The man cocked his head, like he hadn’t quite heard him. “Did you have an appointment?”

“No,” Jeff said. “I’m actually here on some sensitive business that I hoped to discuss with him.” He stepped back over to the uncomfortable chair and gathered up his materials. “I’m actually wondering if anyone here has seen this man.” He handed the man a photo of Sal Cupertine. He stared at it for just a moment, then handed it back.

“I didn’t get your name,” the man said.

“Jeff Hopper,” he said, and he extended his hand.

“Rabbi David Cohen,” the man replied, though instead of shaking Jeff’s hand, he clasped his hands behind his back. “I’m afraid I’ve just come back from a funeral, so my hands are covered in dirt.”

“Oh, of course, right,” Jeff said. It was one of the few things Jeff knew about Jewish funerals: Everyone threw dirt on the casket. It was both touching and a little creepy, though of course someone had to bury the dead. What must it be like for this man, Jeff wondered, who had to throw dirt on the graves of people every day?

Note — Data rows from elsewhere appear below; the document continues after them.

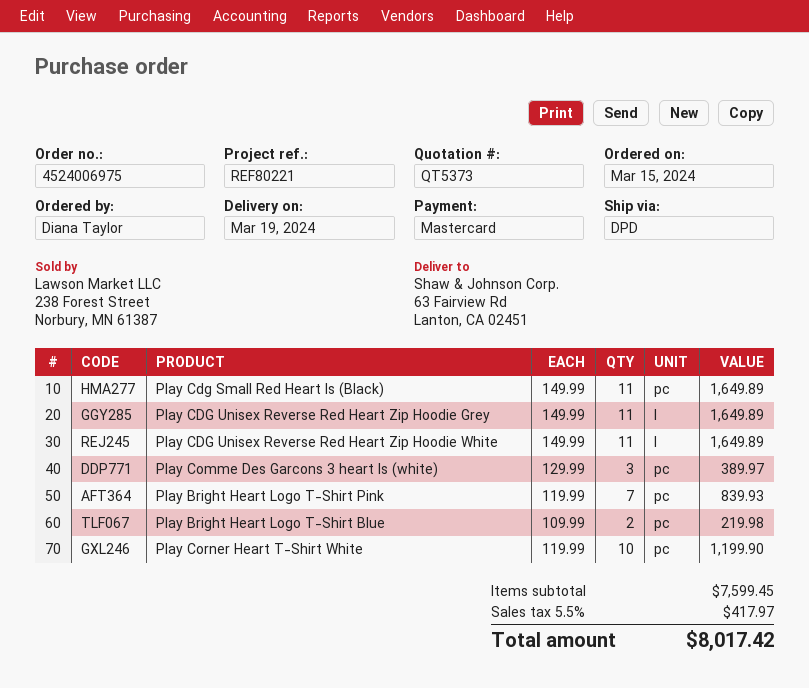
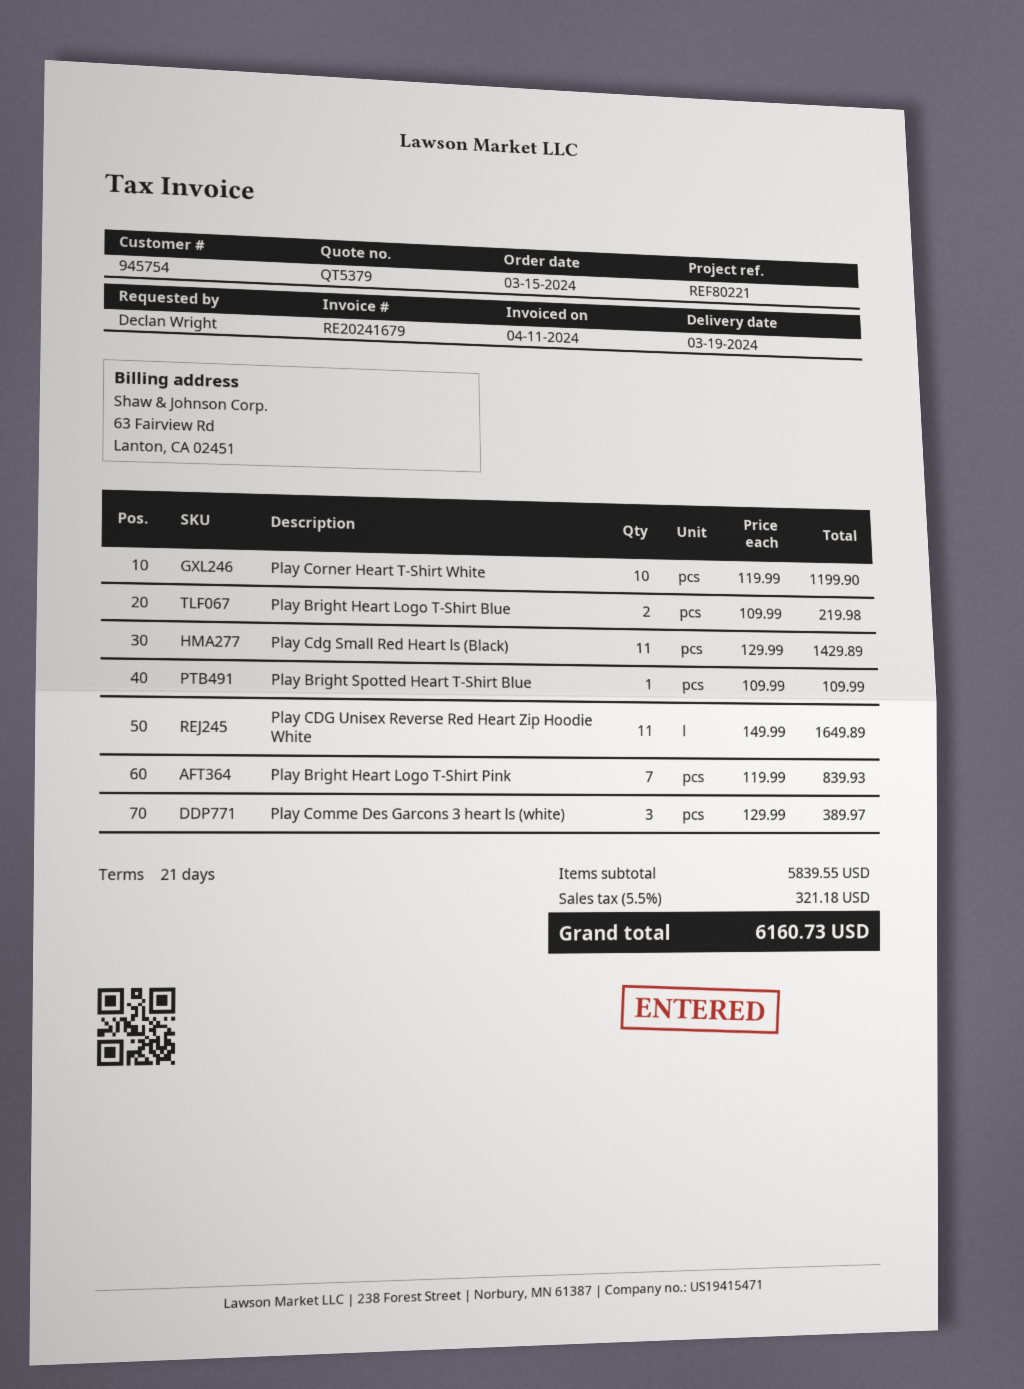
quote number: QT5373 -> QT5379
ordered by: Diana Taylor -> Declan Wright
Play Cdg Small Red Heart ls (Black): 11 x 149.99 = 1649.89 -> 11 x 129.99 = 1429.89
Play CDG Unisex Reverse Red Heart Zip Hoodie Grey: 11 x 149.99 = 1649.89 -> none
Play Bright Spotted Heart T-Shirt Blue: none -> 1 x 109.99 = 109.99
subtotal: 7599.45 -> 5839.55
tax: 5.5% = 417.97 -> 5.5% = 321.18
total: 8017.42 -> 6160.73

What must it be like to be so intimate with death? Jeff wasn’t a religious man, so he never gave much thought to people like priests and rabbis, never considered that when it all came down to the end of things, they were always there to handle the worst of it. How do you not take that home with you at night? Four people had died because of Jeff’s actions — or his inactions, anyway — and he wore their memories like chain mail. And then there was Paul Bruno. . and Fat Monte. . and who knew what the hell would happen to Fat Monte’s wife, a still-living vegetable?

“I can come back,” Jeff said, because suddenly he realized just how fruitless it was to be at Temple Beth Israel, of all places, bothering this rabbi.

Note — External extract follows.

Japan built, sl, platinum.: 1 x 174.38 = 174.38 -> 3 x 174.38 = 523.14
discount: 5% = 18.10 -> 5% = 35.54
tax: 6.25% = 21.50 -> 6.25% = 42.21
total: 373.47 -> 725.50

“No, it’s fine,” Rabbi Cohen said. He smiled then, but only half of his mouth seemed to work just right. Like maybe he’d had a minor stroke at some point.

Esther returned with a cup of coffee and the morning’s Review-Journal under one arm. “Rabbi Cohen, this nice man has been waiting to speak with you,” she said.

“Of course,” Rabbi Cohen said. He gave Esther that same crooked smile. No, it wasn’t a stroke, Jeff decided. The guy just didn’t seem comfortable smiling. “Why don’t you take Mr. Hooper to my office while I wash up. Is that fine with you, Mr. Hooper?”

“Yes, that’s fine,” Jeff said. “And it’s Hopper, not Hooper.”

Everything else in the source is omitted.